Les réservoirs de carburant de Gennevilliers brûlent. Les ministères détruisent leurs archives. La suie envahit le ciel de Paris. Après les gens du nord, c’est le grand exode des Parisiens vers l’ouest et le sud. Au total, 8 à 10 millions de Français sont sur les routes, cédant à la panique provoquée par la foudroyante avancée de la Wehrmacht et les rumeurs répandues à dessein.

Le 12 juin, au conseil suprême interalliés, réuni à Briare, en présence de Winston Churchill, Weygand insiste pour garder en réserve des troupes pour « garantir le maintien de l’ordre ». « l’ennemi intérieur » a, pour lui, priorité sur l’Allemand.

Le même jour, mais à Cangey, un conseil des ministre se divise entre partisans de la résistance – dans « un réduit breton » ou en Afrique du Nord – et ceux qui se prononcent, tels Weygand et Pétain, pour la cessation des combats.

Le 13 juin, le gouvernement annonce son repli sur Bordeaux. Weygand tente de forcer la décision en faveur d’un armistice en évoquant mensongèrement la situation à Paris où « des émeutes auraient lieu et où Thorez se serait installé à l’Elysée ».Yves Bouthillier, le ministre des Finances, s‘associe à Weygand.

Le 14 juin, Les Allemands entrent dans Paris désert.

NOTES :

* Paul BAUDOIN, Directeur e la Banque d’Indochine avant 1940. Sous-secrétaire d’Etat dans le cabinet Paul Reynaud, le 5 juin 40, puis ministre de Affaires étrangères de Vichy.

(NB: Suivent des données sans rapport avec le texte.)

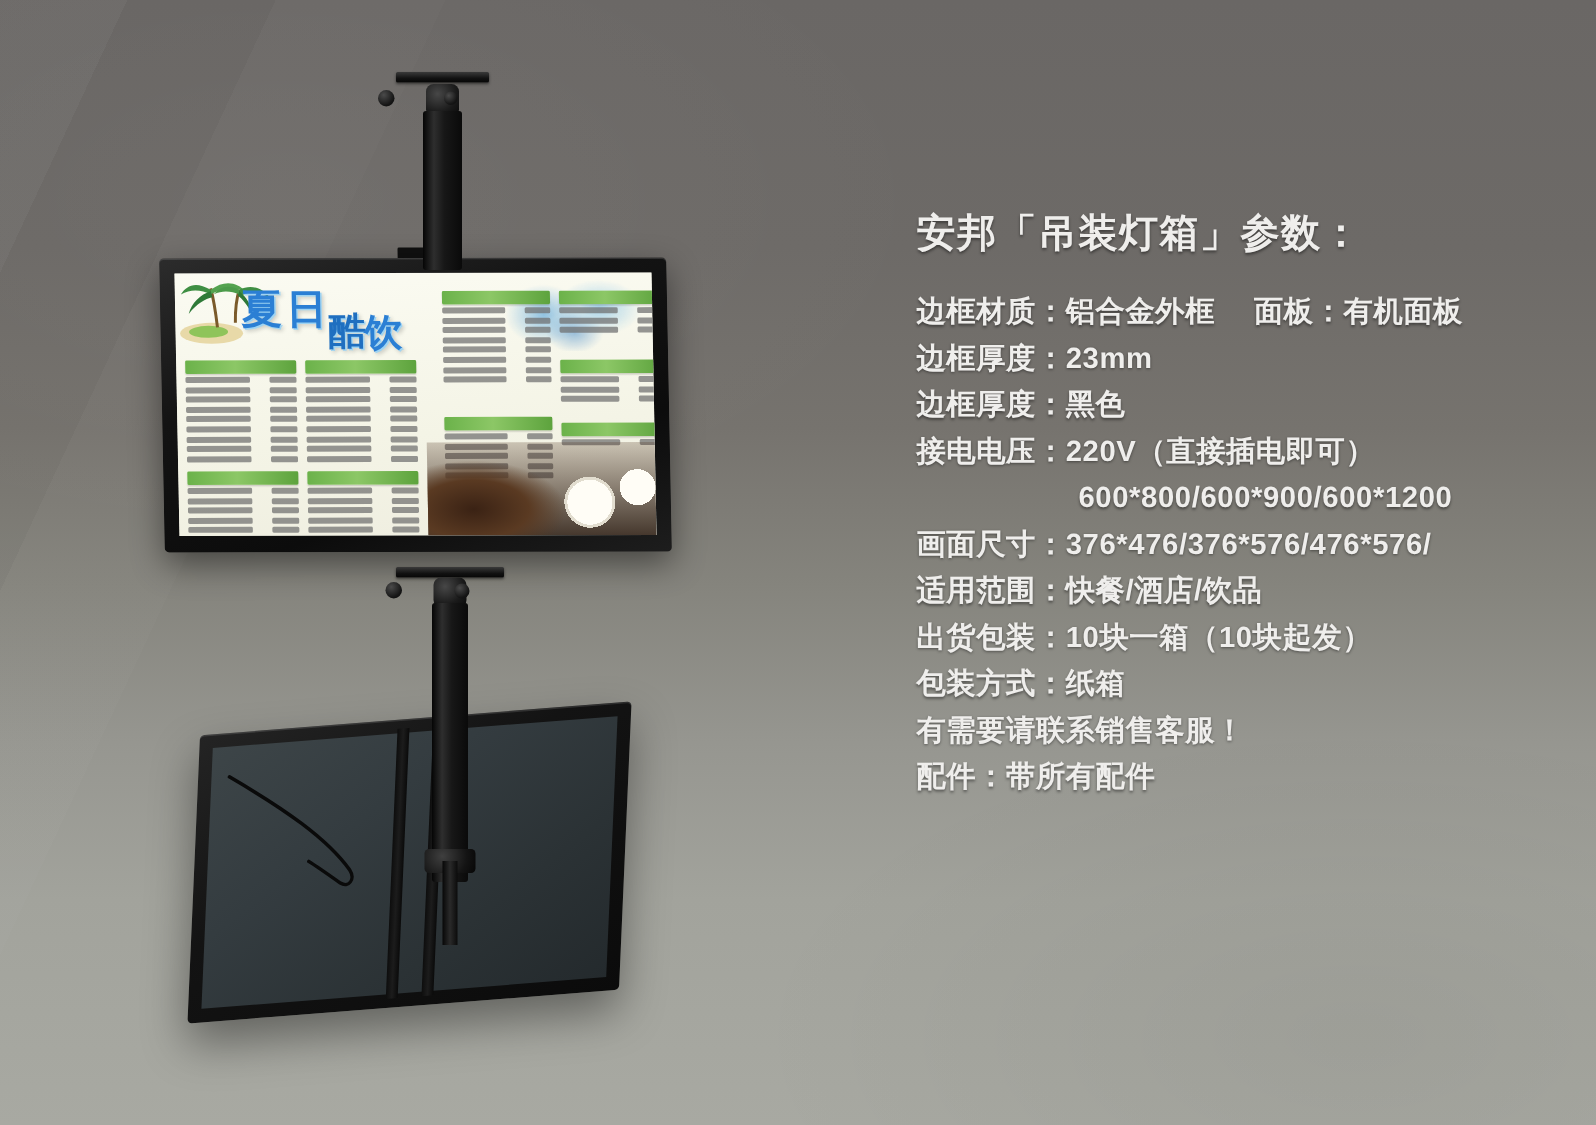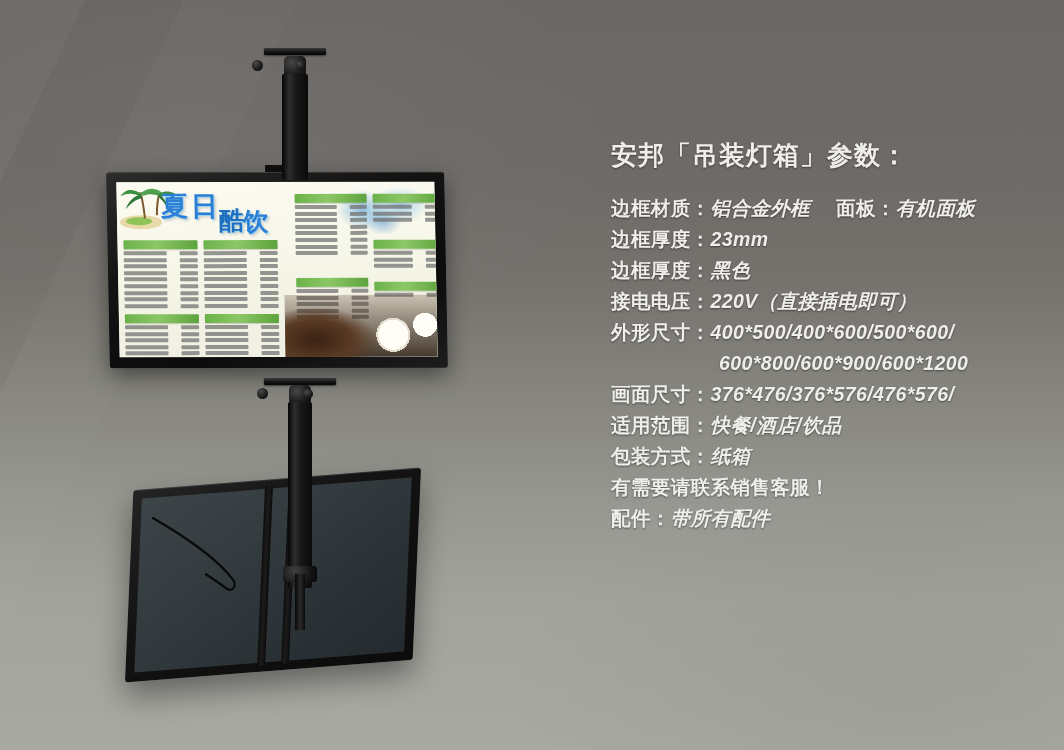"铝合金外框" .spec-line .val { font-style: italic -> none }
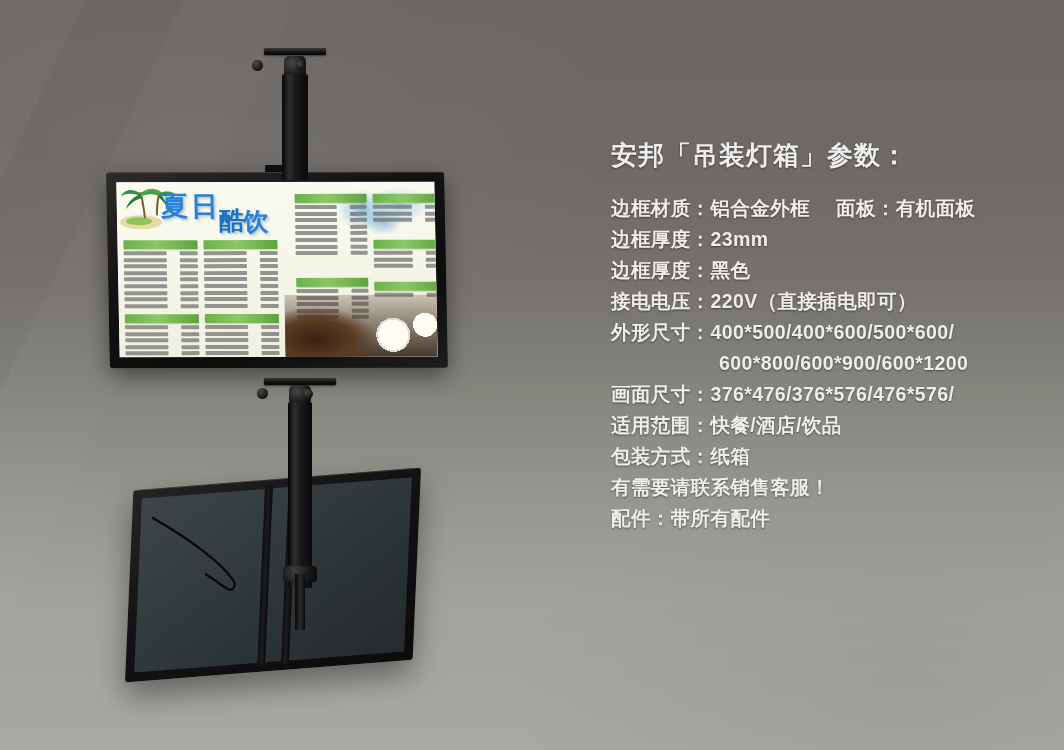"外形尺寸：400*500/400*600/500*600/" div.spec-line { html: <div><span>外形尺寸：</span><span>400*500/400*600/500*600/</span></div> -> none }
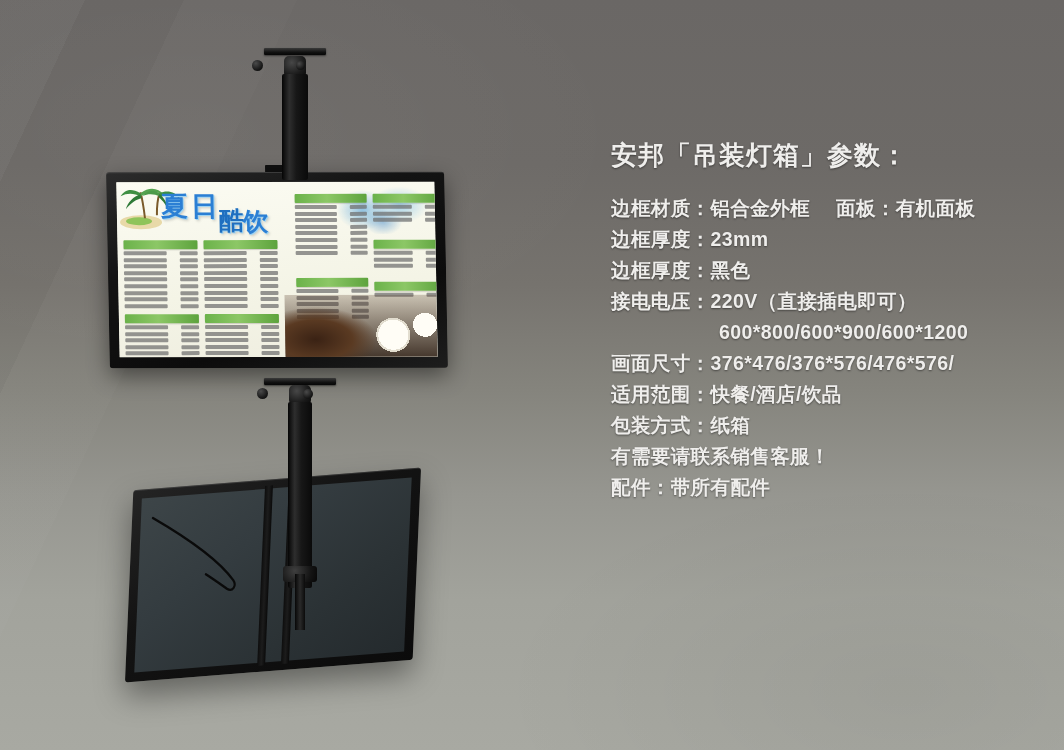"出货包装：10块一箱（10块起发）" div.spec-line { html: none -> <div><span>出货包装：</span><span>10块一箱（10块起发）</span></div> }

Après la Libération, il reprend ses activités au sein de plusieurs conseils d’administration liés à la Banque d’Indochine.

Yves BOUTHILLIER, Inspecteur des Finances, Sous-secrétaire d’Etat dans le gouvernement Reynaud, le 5 juin 40, puis ministre des Finances et de l’Economie de Pétain jusqu’en 1942. Collaborateur de Marcel DASSAULT à la Banque Commerciale de Paris, après la Libération.

Jean PROUVOST, industriel du Nord, directeur avant-guerre de Paris-Soir, de Match, de Marie Claire. Ministre de l’Information, le 5 juin 40. Directeur de journaux pendant l’Occupation, il dirigera après la guerre, Paris Match, Le Figaro, Marie Claire, Télé 7 jours.

** Georges POLITZER, philosophe communiste, animateur de l’Université ouvrière avant 1939, il transmet au ministre Anatole de Monzie les proposition, rappelées plus haut, du Parti Communiste Français, de défendre Paris. Il devient l’un des responsables de la résistance universitaire, fondateur du journal clandestin, L’Université libre. Arrêté par la police de Vichy, livré aux nazis, il est torturé et fusillé au Mont-Valérien, en 1942.